**HOW TO COMPLETE THIS TASK**. Please state how many lines of the data below contain the word "Pickle", offering nothing besides the number.

(SUPPLIED ENTRIES begins)

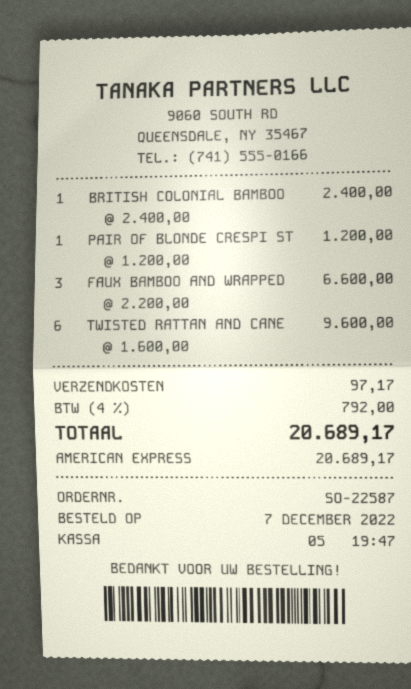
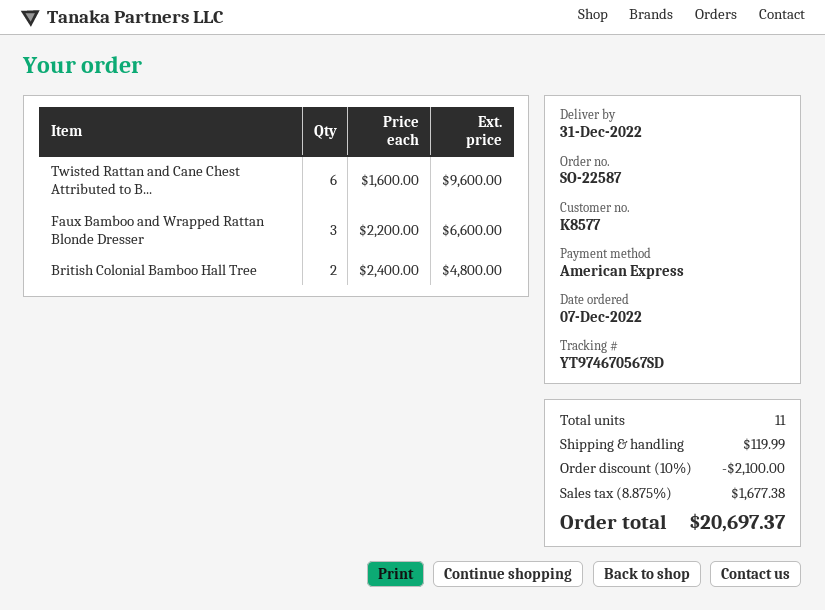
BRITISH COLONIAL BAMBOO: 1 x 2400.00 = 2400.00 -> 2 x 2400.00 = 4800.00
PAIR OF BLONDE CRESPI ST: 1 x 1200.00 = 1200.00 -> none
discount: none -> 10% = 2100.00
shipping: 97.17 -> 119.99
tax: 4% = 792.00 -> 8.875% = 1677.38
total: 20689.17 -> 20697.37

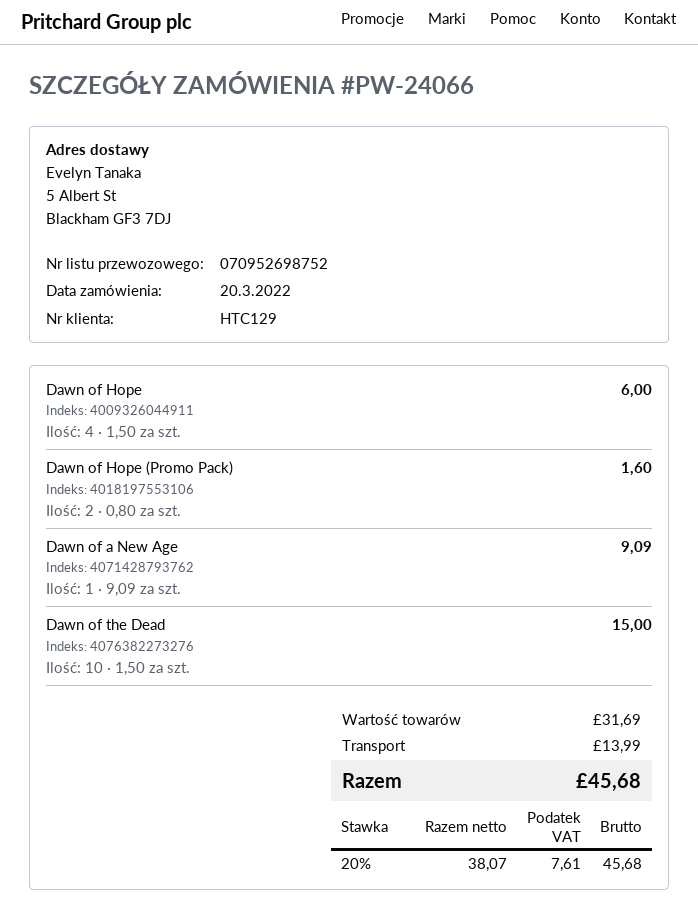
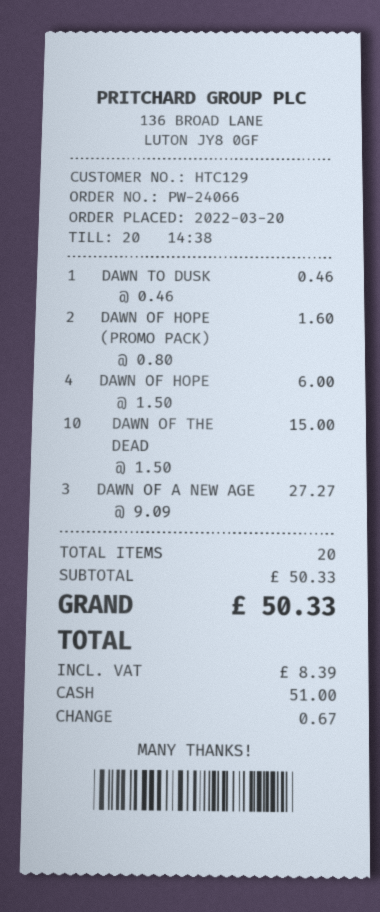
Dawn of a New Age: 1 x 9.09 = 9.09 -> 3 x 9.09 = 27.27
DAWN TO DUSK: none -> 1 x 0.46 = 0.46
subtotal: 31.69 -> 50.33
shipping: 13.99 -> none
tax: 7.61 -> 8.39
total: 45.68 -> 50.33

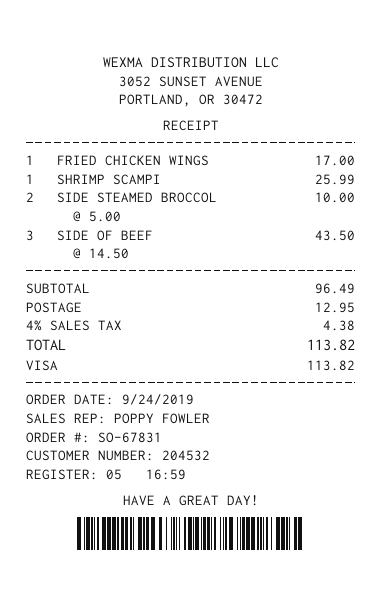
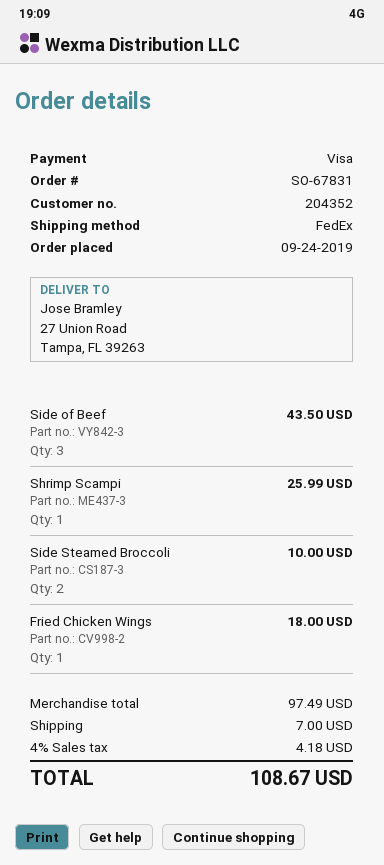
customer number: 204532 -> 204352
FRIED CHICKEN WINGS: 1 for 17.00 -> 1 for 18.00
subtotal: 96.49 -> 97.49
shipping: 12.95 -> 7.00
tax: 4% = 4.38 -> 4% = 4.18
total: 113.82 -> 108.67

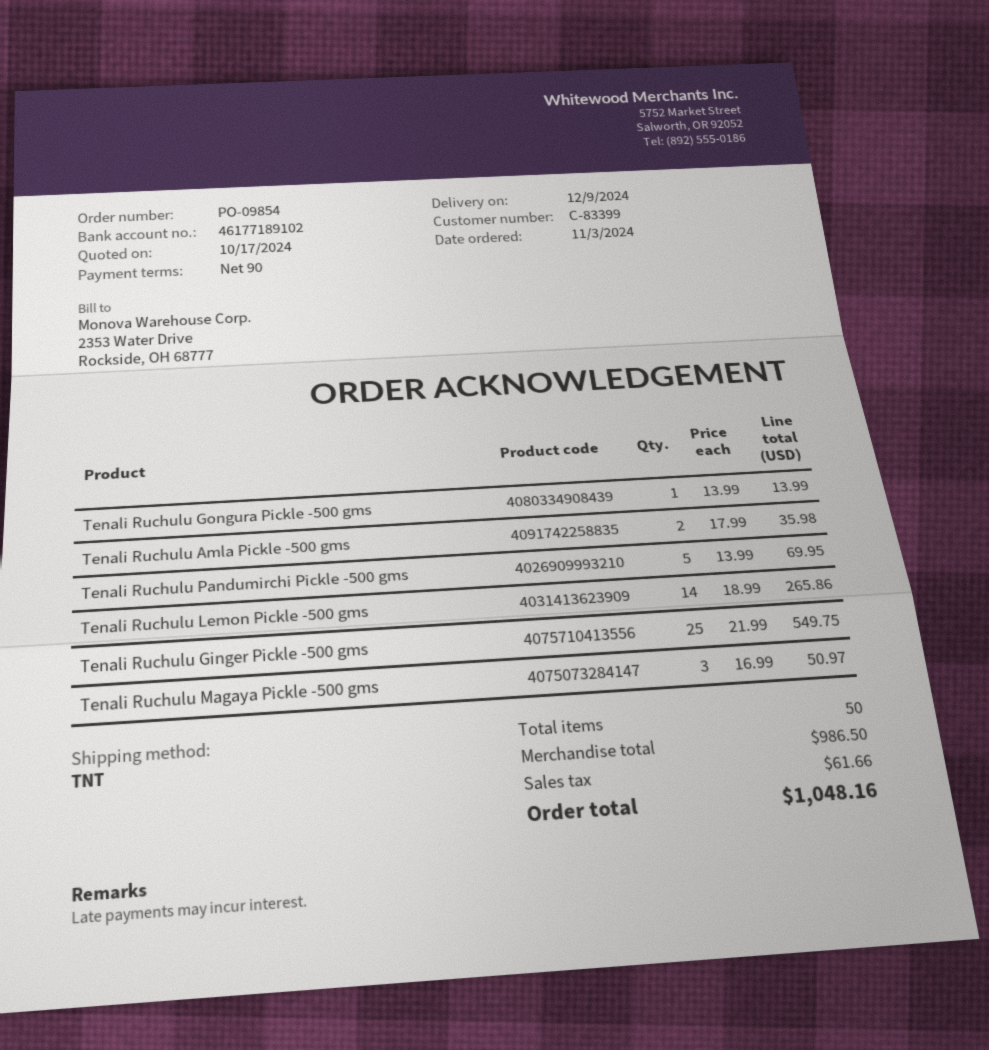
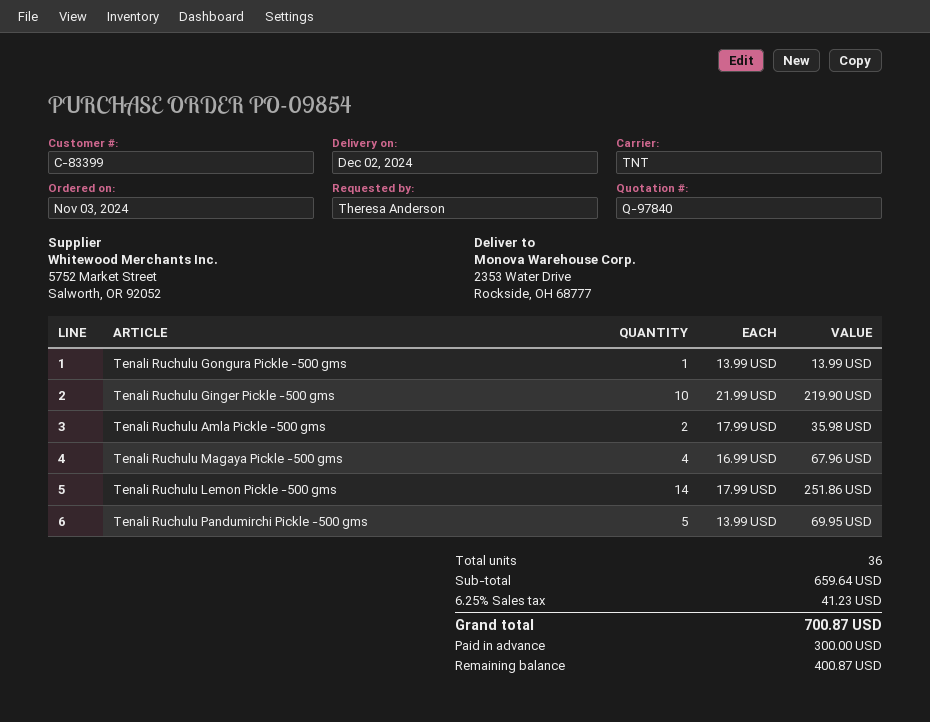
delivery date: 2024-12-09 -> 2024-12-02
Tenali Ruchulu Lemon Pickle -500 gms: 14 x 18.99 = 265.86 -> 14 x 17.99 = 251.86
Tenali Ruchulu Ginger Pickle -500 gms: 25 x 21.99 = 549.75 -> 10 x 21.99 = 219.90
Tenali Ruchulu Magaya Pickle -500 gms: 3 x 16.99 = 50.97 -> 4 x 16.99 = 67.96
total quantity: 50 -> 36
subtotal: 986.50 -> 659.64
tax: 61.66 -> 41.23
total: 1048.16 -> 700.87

(SUPPLIED ENTRIES ends)

**TASK RESULT**. 3